Diese vier Kurse liegen bisher dem Start-up «We Master» zugrunde. Die beiden Badener Brüder Kevin und Manuel Benz haben sich im vergangenen Jahr im Oederlin-Areal in Rieden eingerichtet und dort die Pläne für «We Master» entwickelt. Die Idee stammt aus den USA und ist dort höchst erfolgreich: Beim amerikanischen Pendant «Masterclass» kann man das Tennisspielen von Serena Williams lernen, Schauspielen von den Oscar-Preisträgerinnen Natalie Portman und Jodie Foster, Skateboarden von Tony Hawk oder Singen von Christina Aguilera. «Wir sind überzeugt, dass es in der Schweiz auch Personen mit grossem Erfolg in ihren Branchen gibt, die bereit wären, ihr Wissen mit anderen zu teilen», sagt Kevin Benz.

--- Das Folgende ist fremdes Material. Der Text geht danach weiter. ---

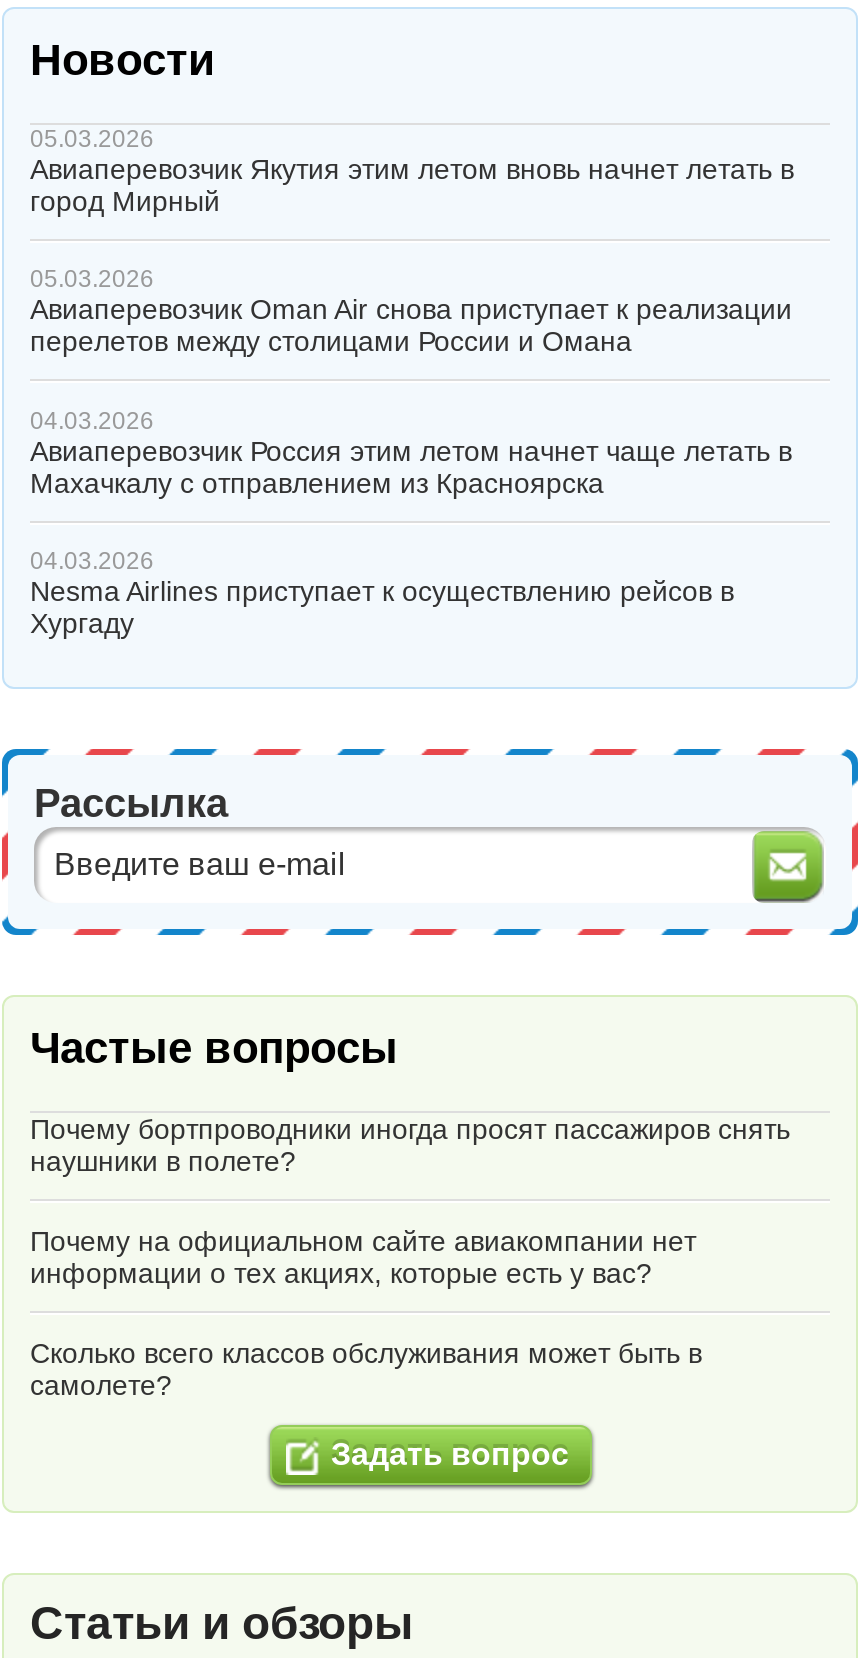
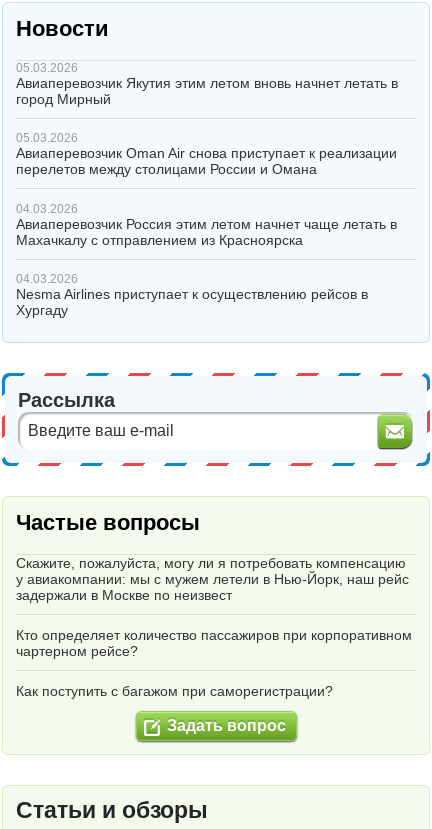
- Почему бортпроводники иногда просят пассажиров снять
- наушники в полете?
+ Скажите, пожалуйста, могу ли я потребовать компенсацию
+ у авиакомпании: мы с мужем летели в Нью-Йорк, наш рейс
+ задержали в Москве по неизвест

- Почему на официальном сайте авиакомпании нет
- информации о тех акциях, которые есть у вас?
+ Кто определяет количество пассажиров при корпоративном
+ чартерном рейсе?

- Сколько всего классов обслуживания может быть в
- самолете?
+ Как поступить с багажом при саморегистрации?
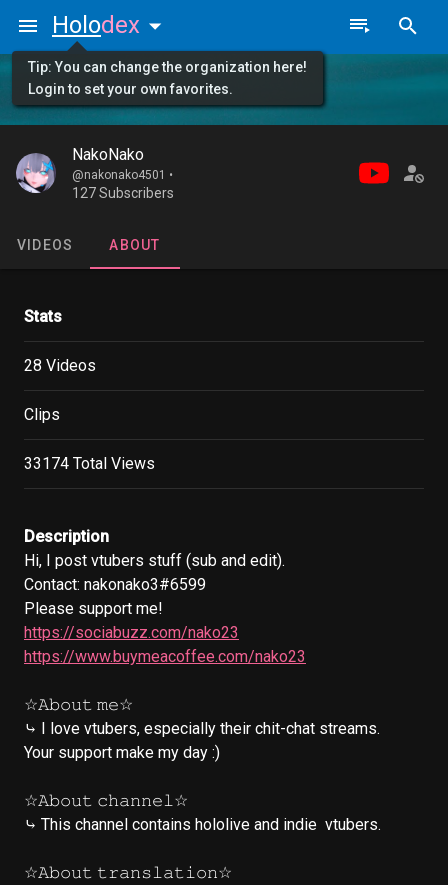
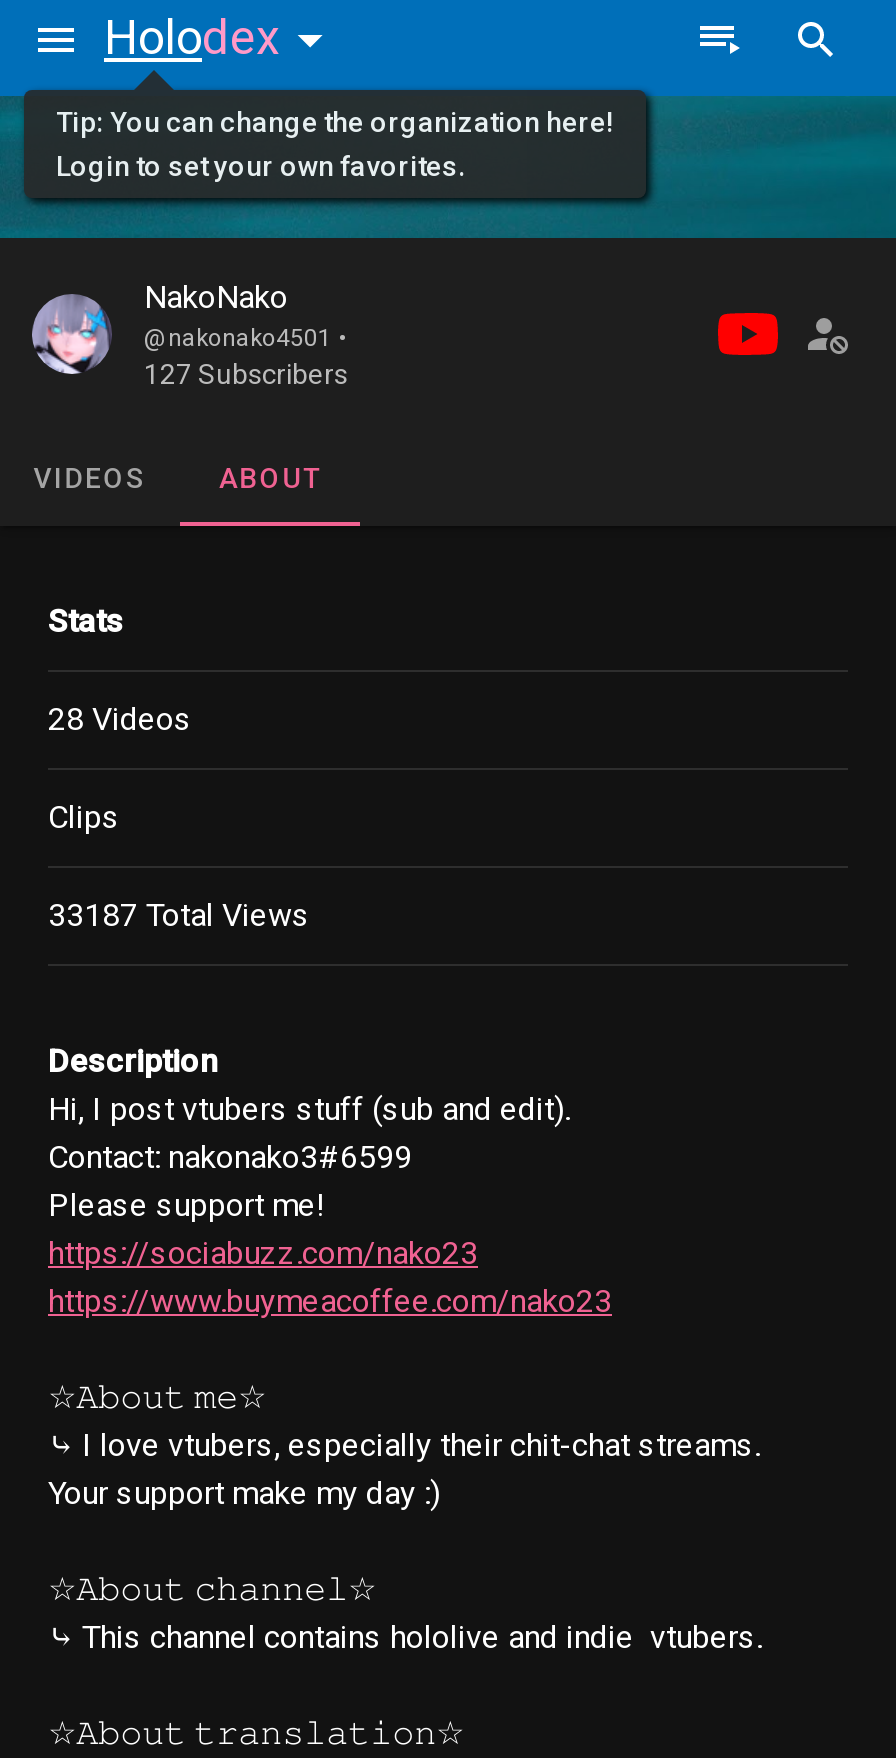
- 33174 Total Views
+ 33187 Total Views
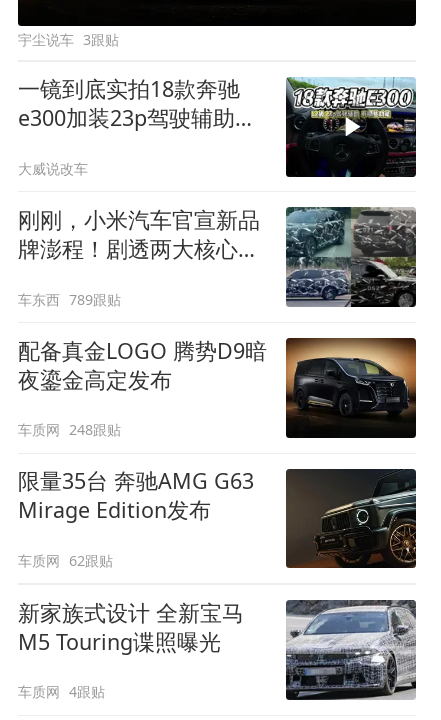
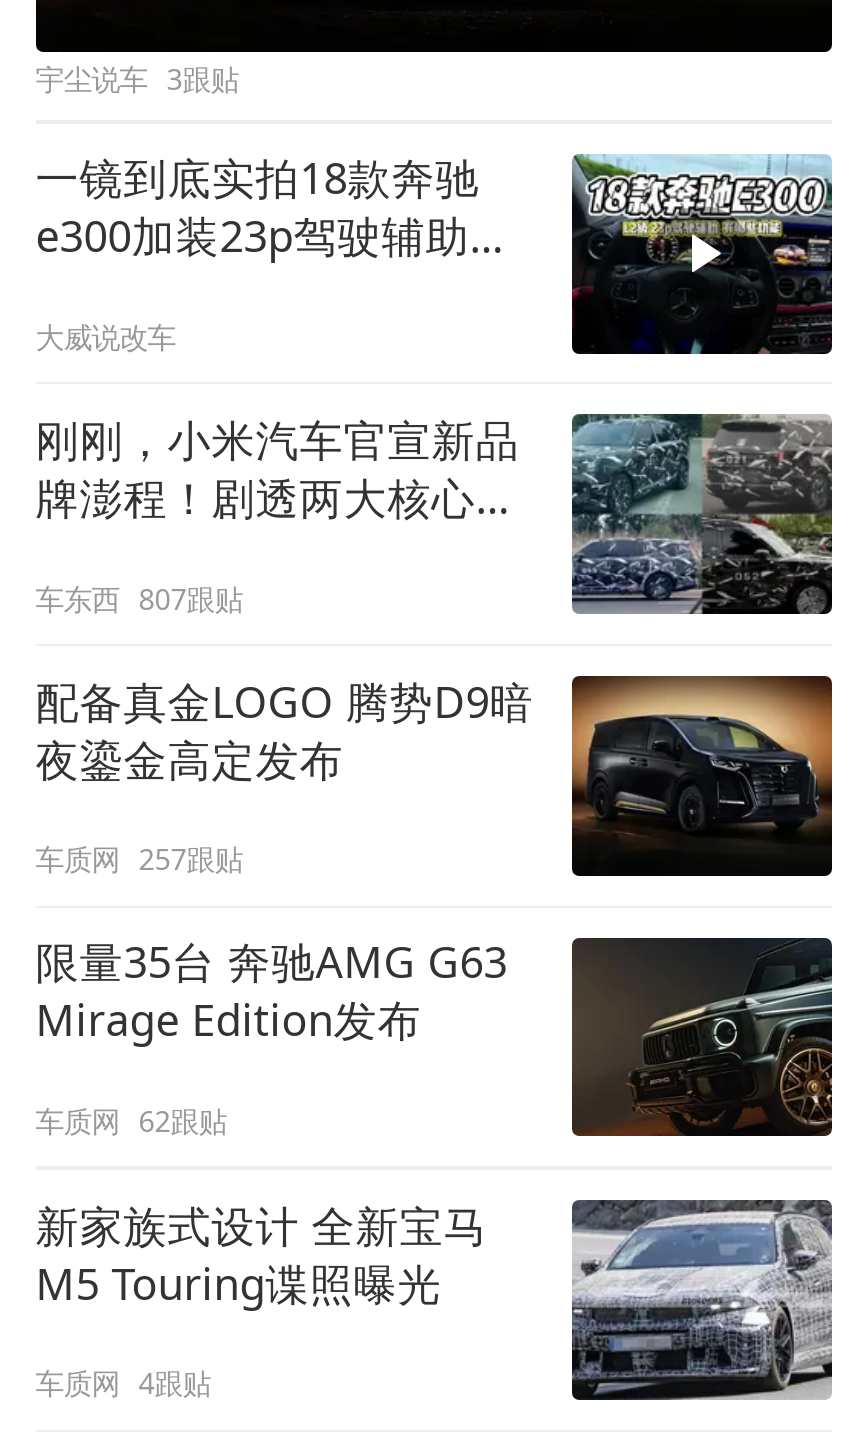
- 车东西 789跟贴
+ 车东西 807跟贴

- 车质网 248跟贴
+ 车质网 257跟贴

Der Entschluss geht auf ein Schlüsselereignis zurück

Wie überzeugt sie davon sind, bewiesen die beiden in Fislisbach aufgewachsen Brüder, indem sie ihre gut bezahlten Jobs im Coronajahr 2020 an den Nagel hängten, um ein Start-up zu gründen. Manuel, 36, war Abteilungsleiter bei Digitec Galaxus, und Kevin, 31, arbeitete bisher bei der Zürcher Designagentur Hinderling Volkart. Der Entschluss, «We Master» zu gründen, geht auf ein Schlüsselereignis zurück: Manuel hatte angefangen, ein Buch zu schreiben, und Kevin zufällig den Schriftsteller Martin Suter kennen gelernt. Kevin fragte also den erfolgreichen Autor, ob er ihm die Arbeit seines Bruders schicken dürfe, um Feedback zu bekommen. «Ich fand es toll, dass eines meiner Vorbilder sich die Zeit nahm, Teile meines Manuskripts durchzulesen und mir konkrete und wertvolle Tipps geben konnte. So eine Möglichkeit hat man selten», erzählt Manuel stolz.

Die Brüder bemerkten, wie sehr man von den Tipps eines Genies vom Fach profitieren kann. So entstand die Idee, dieses enorme Wissen nach amerikanischem Vorbild zu institu- tionalisieren, digitalisieren und einer breiten Öffentlichkeit zur Verfügung zu stellen. Sie begannen, Persönlichkeiten anzufragen, ob sie Interesse an einem solchen Projekt hätten. «Die grösste Schwierigkeit bestand anfangs darin, die richtigen Kontakte zu knüpfen und das Konzept so zu verkaufen, dass wir eine gewisse Begeisterung auslösen, um die ersten Master an Bord zu holen. Dieser Prozess hat mehr als ein halbes Jahr gedauert. Sobald man aber ein Produkt zeigen kann, das die Qualitätsversprechen hält und zwei, drei namhafte Leute an Bord hat, wird es einfacher, Leute für die Plattform zu gewinnen», erzählt Manuel − der Marketing-Fachmann spricht aus ihm.

Viktor Röthlin ist neu mit an Bord

Mit den vier bisherigen Namen sind die Brüder sehr zufrieden, auch das Feedback der Teilnehmer auf die Kurse sei erfreulich, «genau wie wir gewünscht haben». Noch in diesem Monat wollen sie einen neuen Kurs mit Ex-Marathonläufer Viktor Röthlin drehen. Wie bei den bisherigen Masters wird auch Röthlins Kurs mehrere hundert Minuten Videomaterial in kompakten Kursen und ein «Workbook» umfassen. Kursteilnehmer sollen von ihm Grundlagen des Ausdauerlaufs lernen − nicht, um gleich einen Marathon zu laufen, sondern auch, um sich zum Joggen zu überwinden.

Somit wollen die Brüder das Angebot «We Master» vielfältig gestalten, damit für jeden etwas dabei ist. «Wir haben gemerkt, dass wir das Kursangebot sehr breit fächern müssen, um ein grosses Publikum anzusprechen. Andererseits muss der jeweilige Inhalt ganz klar definiert sein, damit man weiss, was man daraus lernen könnte», erklärt Kevin. Er ist zuversichtlich, dass dieses Angebot auf dem Markt gut ankommt − auch bei den Masters, die Spass daran haben, nach dem «each one, teach one»-Prinzip ihr Wissen weiterzugeben. Und welchen Master würden sich die Brüder für einen Kurs wünschen? «Ganz klar: Roger Federer», sagt Kevin, «es wäre unglaublich toll, wenn er sein Können und Wissen zukünftigen Tennis-Talenten weitergeben würde.»